Problem statement ▸ Reproduce the listing in full, pictures excluded.

Provided entries ▸
┌──
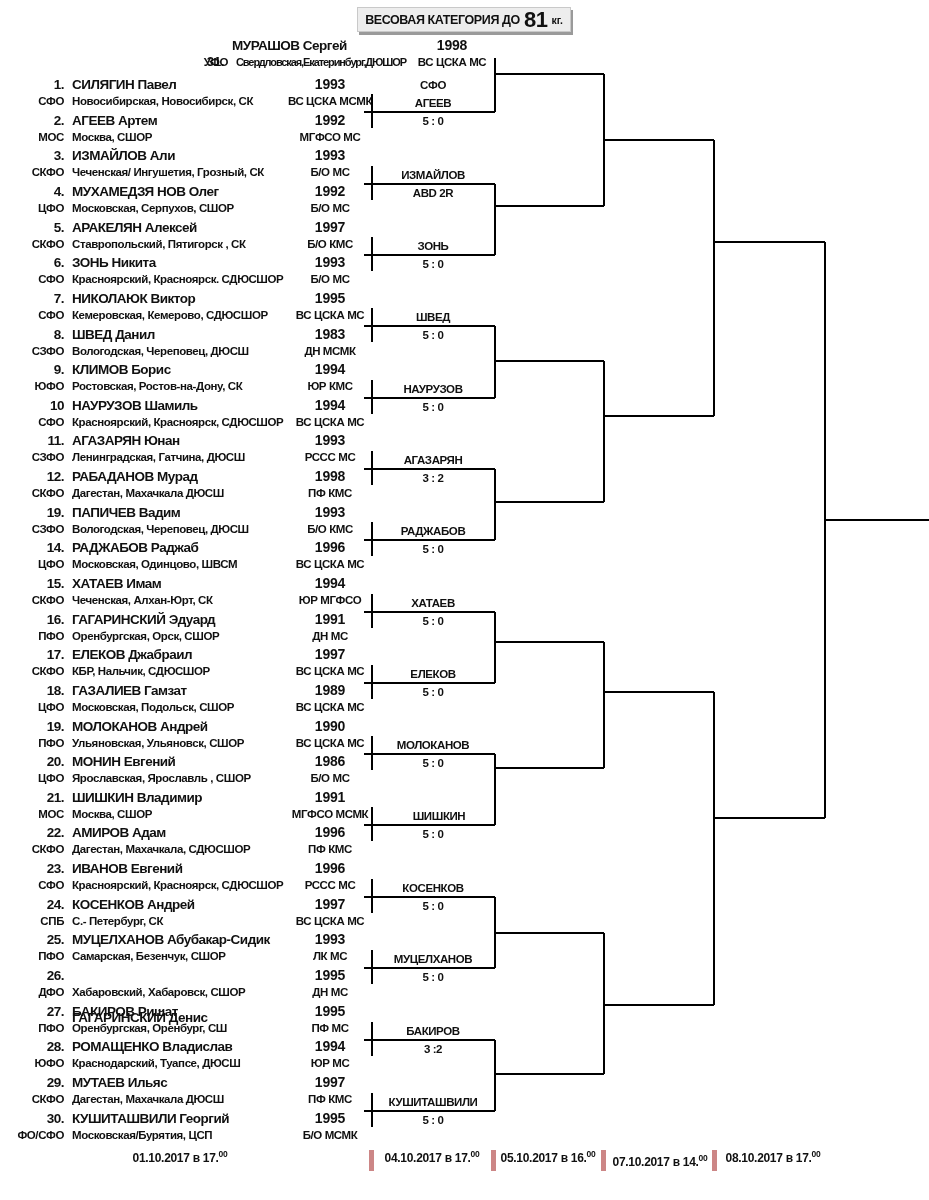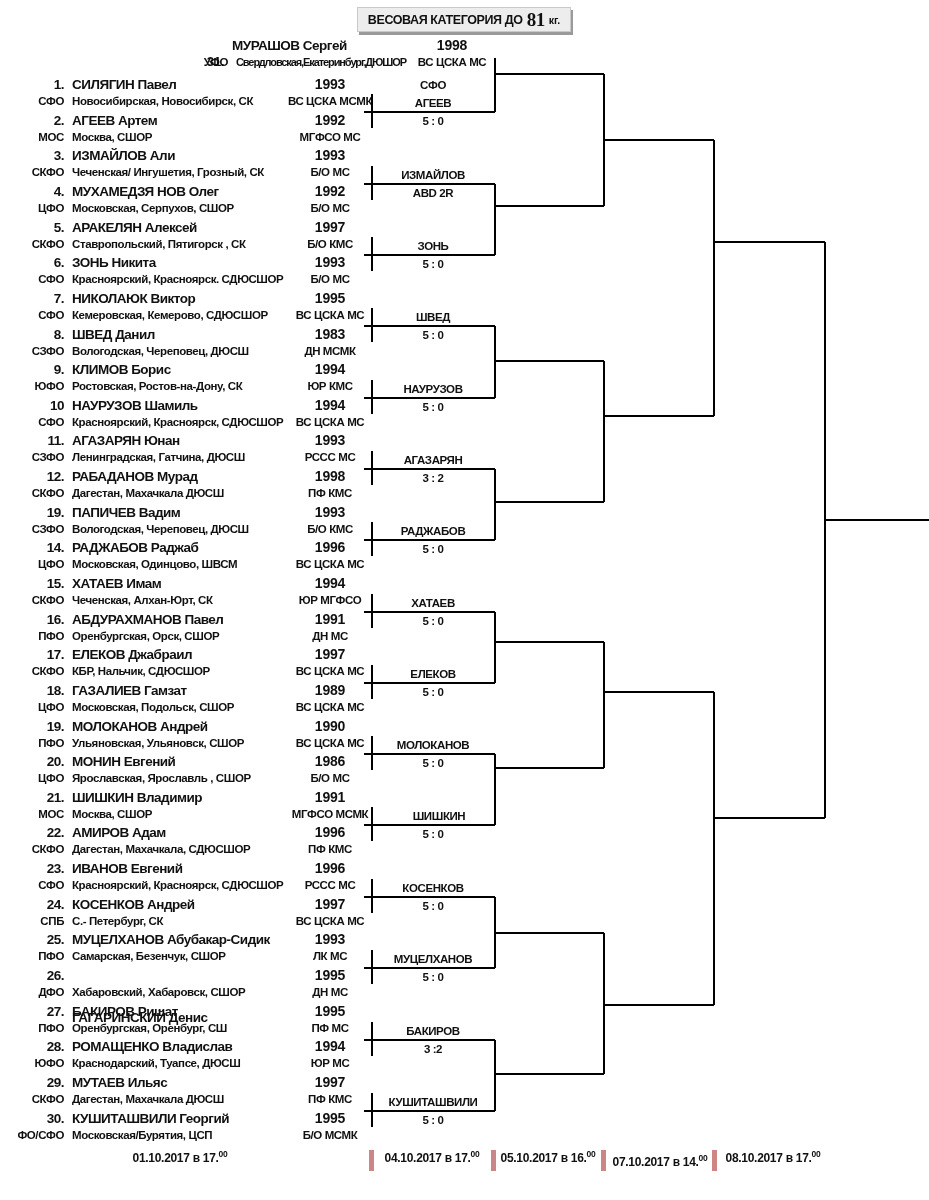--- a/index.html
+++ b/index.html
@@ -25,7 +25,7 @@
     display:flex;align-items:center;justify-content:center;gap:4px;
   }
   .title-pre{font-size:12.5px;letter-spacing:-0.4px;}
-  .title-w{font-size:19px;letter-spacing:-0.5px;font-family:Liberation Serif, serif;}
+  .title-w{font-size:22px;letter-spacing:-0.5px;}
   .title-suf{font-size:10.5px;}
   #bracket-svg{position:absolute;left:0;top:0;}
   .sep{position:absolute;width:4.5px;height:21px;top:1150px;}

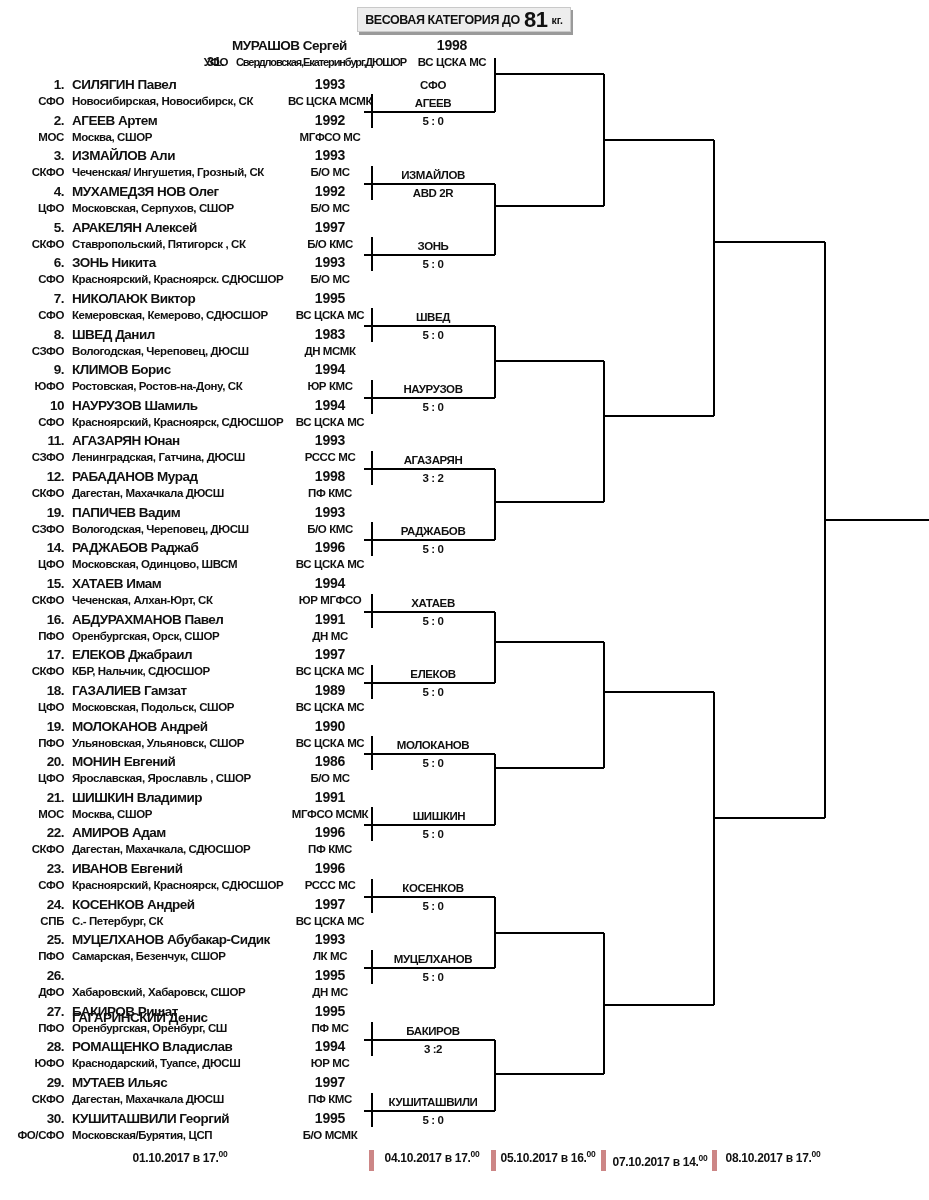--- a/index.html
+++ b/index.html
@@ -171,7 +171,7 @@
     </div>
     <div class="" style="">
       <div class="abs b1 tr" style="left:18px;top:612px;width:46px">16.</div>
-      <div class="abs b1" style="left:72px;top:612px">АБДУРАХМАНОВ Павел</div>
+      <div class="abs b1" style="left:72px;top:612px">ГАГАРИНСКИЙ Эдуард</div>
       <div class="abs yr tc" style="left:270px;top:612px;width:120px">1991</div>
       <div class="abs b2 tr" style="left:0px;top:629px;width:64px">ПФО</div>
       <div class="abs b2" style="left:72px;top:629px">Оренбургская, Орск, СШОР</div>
└──
Reply to the task ▸
--- a/index.html
+++ b/index.html
@@ -25,7 +25,7 @@
     display:flex;align-items:center;justify-content:center;gap:4px;
   }
   .title-pre{font-size:12.5px;letter-spacing:-0.4px;}
-  .title-w{font-size:19px;letter-spacing:-0.5px;font-family:Liberation Serif, serif;}
+  .title-w{font-size:22px;letter-spacing:-0.5px;}
   .title-suf{font-size:10.5px;}
   #bracket-svg{position:absolute;left:0;top:0;}
   .sep{position:absolute;width:4.5px;height:21px;top:1150px;}

--- a/index.html
+++ b/index.html
@@ -171,7 +171,7 @@
     </div>
     <div class="" style="">
       <div class="abs b1 tr" style="left:18px;top:612px;width:46px">16.</div>
-      <div class="abs b1" style="left:72px;top:612px">АБДУРАХМАНОВ Павел</div>
+      <div class="abs b1" style="left:72px;top:612px">ГАГАРИНСКИЙ Эдуард</div>
       <div class="abs yr tc" style="left:270px;top:612px;width:120px">1991</div>
       <div class="abs b2 tr" style="left:0px;top:629px;width:64px">ПФО</div>
       <div class="abs b2" style="left:72px;top:629px">Оренбургская, Орск, СШОР</div>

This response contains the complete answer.